▶ [Exercise] Every record below must be returned exactly as it was received.

Top of Provided records

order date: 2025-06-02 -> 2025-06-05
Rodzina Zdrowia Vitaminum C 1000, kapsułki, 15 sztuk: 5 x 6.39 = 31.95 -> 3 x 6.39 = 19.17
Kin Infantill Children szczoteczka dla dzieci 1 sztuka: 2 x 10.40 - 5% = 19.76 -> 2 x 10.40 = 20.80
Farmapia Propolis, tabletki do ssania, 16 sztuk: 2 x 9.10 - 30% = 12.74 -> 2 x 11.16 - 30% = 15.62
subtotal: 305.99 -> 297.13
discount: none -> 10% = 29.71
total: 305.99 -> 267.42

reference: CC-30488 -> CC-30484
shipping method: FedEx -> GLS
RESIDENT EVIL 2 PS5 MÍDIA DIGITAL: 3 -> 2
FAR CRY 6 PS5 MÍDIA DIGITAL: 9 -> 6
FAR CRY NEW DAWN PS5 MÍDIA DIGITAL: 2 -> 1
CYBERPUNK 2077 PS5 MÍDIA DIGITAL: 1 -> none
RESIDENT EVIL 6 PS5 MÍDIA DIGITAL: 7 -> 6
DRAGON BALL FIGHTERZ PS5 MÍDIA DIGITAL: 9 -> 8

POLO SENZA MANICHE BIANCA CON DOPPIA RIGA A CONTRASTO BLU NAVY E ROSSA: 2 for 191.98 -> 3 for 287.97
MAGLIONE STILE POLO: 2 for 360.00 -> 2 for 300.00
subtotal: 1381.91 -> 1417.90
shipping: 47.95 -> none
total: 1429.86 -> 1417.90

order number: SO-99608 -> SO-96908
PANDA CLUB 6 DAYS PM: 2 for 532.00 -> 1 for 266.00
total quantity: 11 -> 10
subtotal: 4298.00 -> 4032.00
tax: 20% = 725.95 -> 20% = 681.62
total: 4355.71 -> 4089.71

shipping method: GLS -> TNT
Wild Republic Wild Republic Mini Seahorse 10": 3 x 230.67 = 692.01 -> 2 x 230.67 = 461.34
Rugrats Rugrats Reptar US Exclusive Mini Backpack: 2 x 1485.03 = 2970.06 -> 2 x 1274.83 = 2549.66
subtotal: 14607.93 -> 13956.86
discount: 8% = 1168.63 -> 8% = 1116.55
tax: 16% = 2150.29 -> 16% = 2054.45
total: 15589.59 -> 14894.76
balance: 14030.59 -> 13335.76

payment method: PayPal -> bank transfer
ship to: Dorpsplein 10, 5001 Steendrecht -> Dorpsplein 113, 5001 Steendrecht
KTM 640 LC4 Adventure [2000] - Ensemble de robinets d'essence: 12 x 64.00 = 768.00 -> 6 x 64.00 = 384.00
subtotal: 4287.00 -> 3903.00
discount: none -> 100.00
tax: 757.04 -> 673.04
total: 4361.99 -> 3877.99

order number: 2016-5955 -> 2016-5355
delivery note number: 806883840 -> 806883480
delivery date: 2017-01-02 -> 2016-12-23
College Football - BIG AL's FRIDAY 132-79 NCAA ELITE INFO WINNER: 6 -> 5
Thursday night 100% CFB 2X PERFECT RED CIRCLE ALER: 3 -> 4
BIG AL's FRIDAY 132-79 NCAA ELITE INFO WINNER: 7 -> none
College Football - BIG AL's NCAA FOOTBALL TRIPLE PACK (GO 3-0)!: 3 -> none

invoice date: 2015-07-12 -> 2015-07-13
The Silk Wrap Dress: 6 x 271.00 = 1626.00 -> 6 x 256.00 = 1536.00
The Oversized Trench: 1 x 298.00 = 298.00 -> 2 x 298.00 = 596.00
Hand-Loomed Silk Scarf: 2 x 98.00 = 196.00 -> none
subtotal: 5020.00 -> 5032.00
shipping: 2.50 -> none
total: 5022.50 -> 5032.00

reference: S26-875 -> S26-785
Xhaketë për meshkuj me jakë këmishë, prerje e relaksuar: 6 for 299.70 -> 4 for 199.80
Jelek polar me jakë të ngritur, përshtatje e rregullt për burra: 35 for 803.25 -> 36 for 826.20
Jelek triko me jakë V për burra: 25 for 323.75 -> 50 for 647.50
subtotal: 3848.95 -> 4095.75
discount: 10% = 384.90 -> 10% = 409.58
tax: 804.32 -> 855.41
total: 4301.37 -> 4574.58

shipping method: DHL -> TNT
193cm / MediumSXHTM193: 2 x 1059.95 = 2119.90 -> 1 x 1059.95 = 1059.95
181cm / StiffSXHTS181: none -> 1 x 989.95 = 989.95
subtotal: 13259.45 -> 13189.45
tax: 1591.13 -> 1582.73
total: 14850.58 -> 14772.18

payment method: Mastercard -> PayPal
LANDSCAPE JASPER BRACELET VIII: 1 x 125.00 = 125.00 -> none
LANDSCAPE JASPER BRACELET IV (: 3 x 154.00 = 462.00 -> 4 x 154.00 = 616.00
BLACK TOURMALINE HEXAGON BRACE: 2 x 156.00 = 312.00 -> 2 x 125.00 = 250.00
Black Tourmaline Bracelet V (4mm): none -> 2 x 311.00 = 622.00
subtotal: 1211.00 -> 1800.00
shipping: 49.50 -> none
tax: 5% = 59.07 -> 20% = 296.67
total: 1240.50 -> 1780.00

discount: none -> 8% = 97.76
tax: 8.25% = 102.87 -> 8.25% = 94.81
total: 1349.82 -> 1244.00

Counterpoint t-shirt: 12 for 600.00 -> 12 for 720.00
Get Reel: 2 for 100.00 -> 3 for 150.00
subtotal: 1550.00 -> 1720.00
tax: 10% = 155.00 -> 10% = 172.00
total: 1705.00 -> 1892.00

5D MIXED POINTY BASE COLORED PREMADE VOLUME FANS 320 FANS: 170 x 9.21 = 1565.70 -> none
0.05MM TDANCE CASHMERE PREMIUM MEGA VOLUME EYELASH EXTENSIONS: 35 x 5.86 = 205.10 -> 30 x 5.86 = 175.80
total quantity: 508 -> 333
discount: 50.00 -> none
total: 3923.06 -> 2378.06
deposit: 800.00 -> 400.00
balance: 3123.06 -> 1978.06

Bottom of Provided records

▶ [Task result]
order date: 2025-06-02 -> 2025-06-05
Rodzina Zdrowia Vitaminum C 1000, kapsułki, 15 sztuk: 5 x 6.39 = 31.95 -> 3 x 6.39 = 19.17
Kin Infantill Children szczoteczka dla dzieci 1 sztuka: 2 x 10.40 - 5% = 19.76 -> 2 x 10.40 = 20.80
Farmapia Propolis, tabletki do ssania, 16 sztuk: 2 x 9.10 - 30% = 12.74 -> 2 x 11.16 - 30% = 15.62
subtotal: 305.99 -> 297.13
discount: none -> 10% = 29.71
total: 305.99 -> 267.42

reference: CC-30488 -> CC-30484
shipping method: FedEx -> GLS
RESIDENT EVIL 2 PS5 MÍDIA DIGITAL: 3 -> 2
FAR CRY 6 PS5 MÍDIA DIGITAL: 9 -> 6
FAR CRY NEW DAWN PS5 MÍDIA DIGITAL: 2 -> 1
CYBERPUNK 2077 PS5 MÍDIA DIGITAL: 1 -> none
RESIDENT EVIL 6 PS5 MÍDIA DIGITAL: 7 -> 6
DRAGON BALL FIGHTERZ PS5 MÍDIA DIGITAL: 9 -> 8

POLO SENZA MANICHE BIANCA CON DOPPIA RIGA A CONTRASTO BLU NAVY E ROSSA: 2 for 191.98 -> 3 for 287.97
MAGLIONE STILE POLO: 2 for 360.00 -> 2 for 300.00
subtotal: 1381.91 -> 1417.90
shipping: 47.95 -> none
total: 1429.86 -> 1417.90

order number: SO-99608 -> SO-96908
PANDA CLUB 6 DAYS PM: 2 for 532.00 -> 1 for 266.00
total quantity: 11 -> 10
subtotal: 4298.00 -> 4032.00
tax: 20% = 725.95 -> 20% = 681.62
total: 4355.71 -> 4089.71

shipping method: GLS -> TNT
Wild Republic Wild Republic Mini Seahorse 10": 3 x 230.67 = 692.01 -> 2 x 230.67 = 461.34
Rugrats Rugrats Reptar US Exclusive Mini Backpack: 2 x 1485.03 = 2970.06 -> 2 x 1274.83 = 2549.66
subtotal: 14607.93 -> 13956.86
discount: 8% = 1168.63 -> 8% = 1116.55
tax: 16% = 2150.29 -> 16% = 2054.45
total: 15589.59 -> 14894.76
balance: 14030.59 -> 13335.76

payment method: PayPal -> bank transfer
ship to: Dorpsplein 10, 5001 Steendrecht -> Dorpsplein 113, 5001 Steendrecht
KTM 640 LC4 Adventure [2000] - Ensemble de robinets d'essence: 12 x 64.00 = 768.00 -> 6 x 64.00 = 384.00
subtotal: 4287.00 -> 3903.00
discount: none -> 100.00
tax: 757.04 -> 673.04
total: 4361.99 -> 3877.99

order number: 2016-5955 -> 2016-5355
delivery note number: 806883840 -> 806883480
delivery date: 2017-01-02 -> 2016-12-23
College Football - BIG AL's FRIDAY 132-79 NCAA ELITE INFO WINNER: 6 -> 5
Thursday night 100% CFB 2X PERFECT RED CIRCLE ALER: 3 -> 4
BIG AL's FRIDAY 132-79 NCAA ELITE INFO WINNER: 7 -> none
College Football - BIG AL's NCAA FOOTBALL TRIPLE PACK (GO 3-0)!: 3 -> none

invoice date: 2015-07-12 -> 2015-07-13
The Silk Wrap Dress: 6 x 271.00 = 1626.00 -> 6 x 256.00 = 1536.00
The Oversized Trench: 1 x 298.00 = 298.00 -> 2 x 298.00 = 596.00
Hand-Loomed Silk Scarf: 2 x 98.00 = 196.00 -> none
subtotal: 5020.00 -> 5032.00
shipping: 2.50 -> none
total: 5022.50 -> 5032.00

reference: S26-875 -> S26-785
Xhaketë për meshkuj me jakë këmishë, prerje e relaksuar: 6 for 299.70 -> 4 for 199.80
Jelek polar me jakë të ngritur, përshtatje e rregullt për burra: 35 for 803.25 -> 36 for 826.20
Jelek triko me jakë V për burra: 25 for 323.75 -> 50 for 647.50
subtotal: 3848.95 -> 4095.75
discount: 10% = 384.90 -> 10% = 409.58
tax: 804.32 -> 855.41
total: 4301.37 -> 4574.58

shipping method: DHL -> TNT
193cm / MediumSXHTM193: 2 x 1059.95 = 2119.90 -> 1 x 1059.95 = 1059.95
181cm / StiffSXHTS181: none -> 1 x 989.95 = 989.95
subtotal: 13259.45 -> 13189.45
tax: 1591.13 -> 1582.73
total: 14850.58 -> 14772.18

payment method: Mastercard -> PayPal
LANDSCAPE JASPER BRACELET VIII: 1 x 125.00 = 125.00 -> none
LANDSCAPE JASPER BRACELET IV (: 3 x 154.00 = 462.00 -> 4 x 154.00 = 616.00
BLACK TOURMALINE HEXAGON BRACE: 2 x 156.00 = 312.00 -> 2 x 125.00 = 250.00
Black Tourmaline Bracelet V (4mm): none -> 2 x 311.00 = 622.00
subtotal: 1211.00 -> 1800.00
shipping: 49.50 -> none
tax: 5% = 59.07 -> 20% = 296.67
total: 1240.50 -> 1780.00

discount: none -> 8% = 97.76
tax: 8.25% = 102.87 -> 8.25% = 94.81
total: 1349.82 -> 1244.00

Counterpoint t-shirt: 12 for 600.00 -> 12 for 720.00
Get Reel: 2 for 100.00 -> 3 for 150.00
subtotal: 1550.00 -> 1720.00
tax: 10% = 155.00 -> 10% = 172.00
total: 1705.00 -> 1892.00

5D MIXED POINTY BASE COLORED PREMADE VOLUME FANS 320 FANS: 170 x 9.21 = 1565.70 -> none
0.05MM TDANCE CASHMERE PREMIUM MEGA VOLUME EYELASH EXTENSIONS: 35 x 5.86 = 205.10 -> 30 x 5.86 = 175.80
total quantity: 508 -> 333
discount: 50.00 -> none
total: 3923.06 -> 2378.06
deposit: 800.00 -> 400.00
balance: 3123.06 -> 1978.06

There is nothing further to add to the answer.